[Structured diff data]

# # #

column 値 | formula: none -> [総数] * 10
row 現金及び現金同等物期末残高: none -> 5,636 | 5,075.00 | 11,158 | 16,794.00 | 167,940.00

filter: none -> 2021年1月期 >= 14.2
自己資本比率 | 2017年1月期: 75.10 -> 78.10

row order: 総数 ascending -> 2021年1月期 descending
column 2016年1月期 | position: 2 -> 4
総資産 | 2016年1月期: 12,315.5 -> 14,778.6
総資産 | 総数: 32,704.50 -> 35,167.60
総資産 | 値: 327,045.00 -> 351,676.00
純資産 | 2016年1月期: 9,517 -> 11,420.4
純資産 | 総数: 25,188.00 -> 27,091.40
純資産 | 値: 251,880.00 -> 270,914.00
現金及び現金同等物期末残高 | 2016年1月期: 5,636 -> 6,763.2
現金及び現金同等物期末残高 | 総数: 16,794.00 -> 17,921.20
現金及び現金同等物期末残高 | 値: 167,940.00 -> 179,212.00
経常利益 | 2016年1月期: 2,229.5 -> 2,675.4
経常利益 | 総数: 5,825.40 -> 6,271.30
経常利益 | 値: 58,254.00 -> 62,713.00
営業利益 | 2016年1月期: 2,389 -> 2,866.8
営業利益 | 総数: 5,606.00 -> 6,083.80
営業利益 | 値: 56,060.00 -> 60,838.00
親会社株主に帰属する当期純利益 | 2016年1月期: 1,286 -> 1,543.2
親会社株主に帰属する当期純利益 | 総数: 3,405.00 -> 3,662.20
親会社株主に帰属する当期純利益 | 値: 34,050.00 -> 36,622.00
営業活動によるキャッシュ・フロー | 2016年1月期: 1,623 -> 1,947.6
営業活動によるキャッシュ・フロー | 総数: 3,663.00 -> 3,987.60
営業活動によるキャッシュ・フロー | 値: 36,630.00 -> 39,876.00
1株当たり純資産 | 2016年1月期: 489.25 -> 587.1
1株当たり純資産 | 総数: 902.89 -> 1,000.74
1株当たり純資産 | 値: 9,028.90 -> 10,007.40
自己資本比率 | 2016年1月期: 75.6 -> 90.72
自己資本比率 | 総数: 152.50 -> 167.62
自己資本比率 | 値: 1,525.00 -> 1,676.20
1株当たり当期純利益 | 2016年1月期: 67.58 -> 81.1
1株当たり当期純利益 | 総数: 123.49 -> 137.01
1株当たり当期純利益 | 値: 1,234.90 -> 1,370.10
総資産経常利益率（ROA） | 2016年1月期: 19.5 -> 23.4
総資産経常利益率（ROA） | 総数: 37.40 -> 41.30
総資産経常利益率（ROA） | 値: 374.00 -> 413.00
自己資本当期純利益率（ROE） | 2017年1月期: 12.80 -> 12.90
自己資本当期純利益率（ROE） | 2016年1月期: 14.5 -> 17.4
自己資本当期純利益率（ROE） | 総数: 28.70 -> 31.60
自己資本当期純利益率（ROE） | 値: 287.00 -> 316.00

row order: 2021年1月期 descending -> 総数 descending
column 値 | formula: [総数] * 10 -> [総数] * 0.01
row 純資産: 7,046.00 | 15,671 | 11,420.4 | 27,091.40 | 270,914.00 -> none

# # #

Repeat exactly the lines above, starting with the first line of the records and finishing with the line holding "総資産 | 値: 327,045.00 -> 351,676.00". Add no other line.

__WRITTEN ANSWER__.
column 値 | formula: none -> [総数] * 10
row 現金及び現金同等物期末残高: none -> 5,636 | 5,075.00 | 11,158 | 16,794.00 | 167,940.00

filter: none -> 2021年1月期 >= 14.2
自己資本比率 | 2017年1月期: 75.10 -> 78.10

row order: 総数 ascending -> 2021年1月期 descending
column 2016年1月期 | position: 2 -> 4
総資産 | 2016年1月期: 12,315.5 -> 14,778.6
総資産 | 総数: 32,704.50 -> 35,167.60
総資産 | 値: 327,045.00 -> 351,676.00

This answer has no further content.